Re: [PATCH 07/12] mm, page_alloc: Distinguish between being unable to sleep, unwilling to sleep and avoiding waking kswapd

From: Mel Gorman
Date: Wed Sep 09 2015 - 08:22:30 EST


On Tue, Sep 08, 2015 at 03:49:58PM +0900, Joonsoo Kim wrote:
> 2015-08-24 21:09 GMT+09:00 Mel Gorman <mgorman@xxxxxxxxxxxxxxxxxxx>:
> > __GFP_WAIT has been used to identify atomic context in callers that hold
> > spinlocks or are in interrupts. They are expected to be high priority and
> > have access one of two watermarks lower than "min" which can be referred
> > to as the "atomic reserve". __GFP_HIGH users get access to the first lower
> > watermark and can be called the "high priority reserve".
> >
> > Over time, callers had a requirement to not block when fallback options
> > were available. Some have abused __GFP_WAIT leading to a situation where
> > an optimisitic allocation with a fallback option can access atomic reserves.
> >
> > This patch uses __GFP_ATOMIC to identify callers that are truely atomic,
> > cannot sleep and have no alternative. High priority users continue to use
> > __GFP_HIGH. __GFP_DIRECT_RECLAIM identifies callers that can sleep and are
> > willing to enter direct reclaim. __GFP_KSWAPD_RECLAIM to identify callers
> > that want to wake kswapd for background reclaim. __GFP_WAIT is redefined
> > as a caller that is willing to enter direct reclaim and wake kswapd for
> > background reclaim.
>
> Hello, Mel.
>
> I think that it is better to do one thing at one patch.

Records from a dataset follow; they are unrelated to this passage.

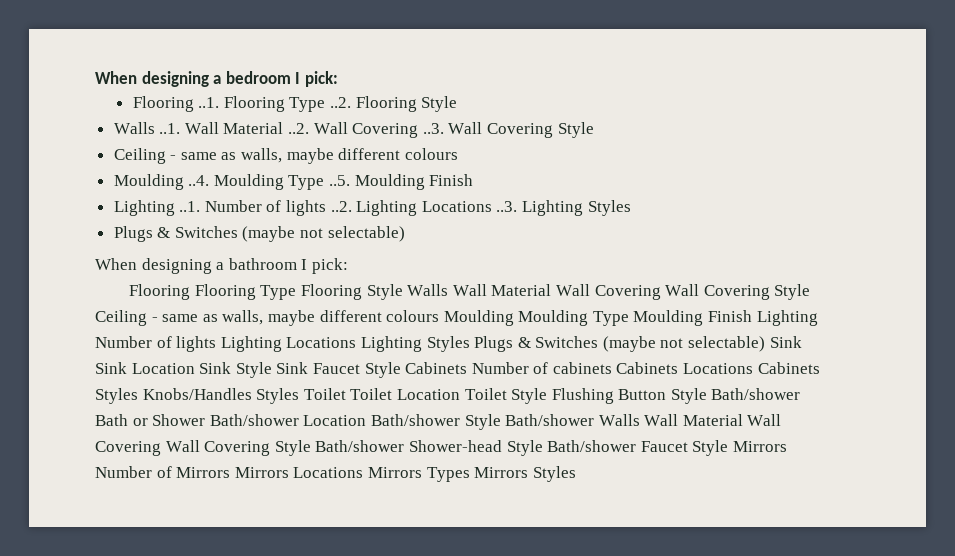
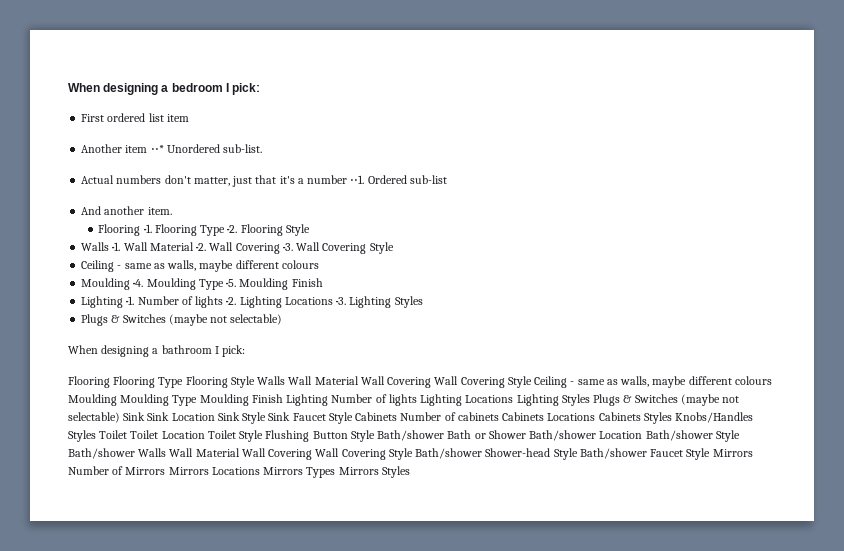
[132,96,351,112] // Flooring ..1. Flooring Type ..2. -> [81,113,189,122] [81,144,263,153] [81,175,447,187] [81,206,172,215] [98,224,238,236] // First ordered list item // Another item ⋅⋅* Unordered sub-list. // Actual numbers don't matter, just that it's a number ⋅⋅1. Ordered sub-list // And another item. // Flooring ··1. Flooring Type ··2.
[159,122,444,138] ..1. Wall Material ..2. Wall Covering ..3. -> [112,242,293,254] ··1. Wall Material ··2. Wall Covering ··3.
[188,174,351,190] ..4. Moulding Type ..5. -> [133,278,237,290] ··4. Moulding Type ··5.
[179,200,518,216] ..1. Number of lights ..2. Lighting Locations ..3. -> [126,296,347,308] ··1. Number of lights ··2. Lighting Locations ··3.

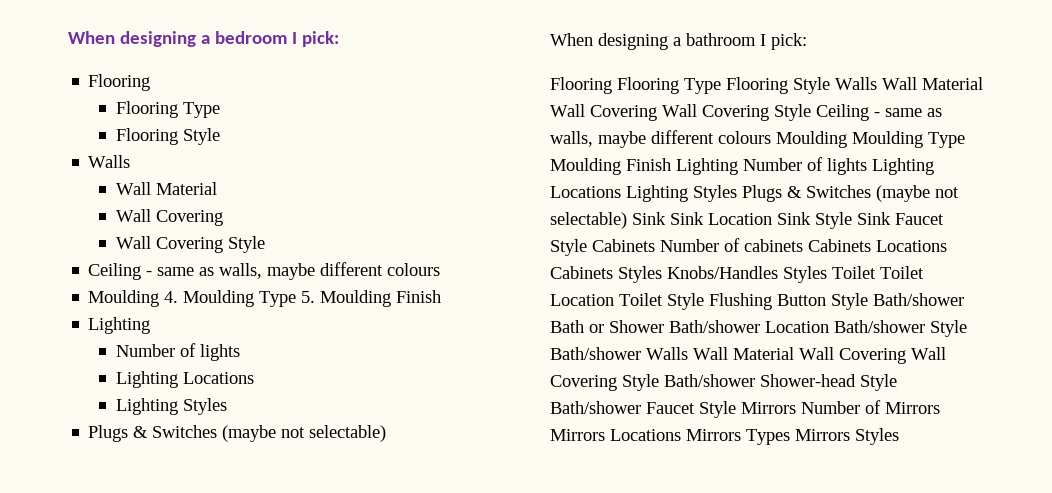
[81,113,189,122] [81,144,263,153] [81,175,447,187] [81,206,172,215] [98,224,238,236] First ordered list item // Another item ⋅⋅* Unordered sub-list. // Actual numbers don't matter, just that it's a number ⋅⋅1. Ordered sub-list // And another item. // Flooring ··1. Flooring Type ··2. -> [88,74,151,91] [115,101,220,118] Flooring // Flooring Type //
[112,242,293,254] ··1. Wall Material ··2. Wall Covering ··3. -> [115,182,217,195] [115,209,223,226] // Wall Material // Wall Covering //
[133,278,237,290] ··4. Moulding Type ··5. -> [164,290,316,307] 4. Moulding Type 5.
[126,296,347,308] ··1. Number of lights ··2. Lighting Locations ··3. -> [115,343,240,361] [115,371,254,388] // Number of lights // Lighting Locations //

This was a case where the incremental change felt unnecessary. The purpose
of the patch is to "distinguish between being unable to sleep, unwilling
to sleep and avoiding waking kswapd". Splitting that up is possible but
I'm not convinced it helps.

> To distinguish real atomic, we just need to introduce __GFP_ATOMIC and
> make GFP_ATOMIC to __GFP_ATOMIC | GFP_HARDER and change related
> things. __GFP_WAIT changes isn't needed at all for this purpose. It can
> reduce patch size and provides more good bisectability.
>
> And, I don't think that introducing __GFP_KSWAPD_RECLAIM is good thing.
> Basically, kswapd reclaim should be enforced.

Several years ago, I would have agreed. Now there are callers that want
to control kswapd and I think it made more sense to clearly state whether
RECLAIM and KSWAPD are allowed instead of having RECLAIM and NO_KSWAPD
flags -- i.e. flags that consistently allow or consistently deny.

> New flag makes user who manually
> manipulate gfp flag more difficult. Without this change, your second hazard will
> be disappeared although it is almost harmless.
>
> And, I doubt that this big one shot change is preferable. AFAIK, even if changes
> are one to one mapping and no functional difference, each one is made by
> one patch and send it to correct maintainer. I guess there is some difficulty
> in this patch to do like this, but, it could. Isn't it?
>

Splitting this into one patch per maintainer would be a review and bisection
nightmare. If I saw someone else doing that I would wonder if they were
just trying to increase their patch count for no reason.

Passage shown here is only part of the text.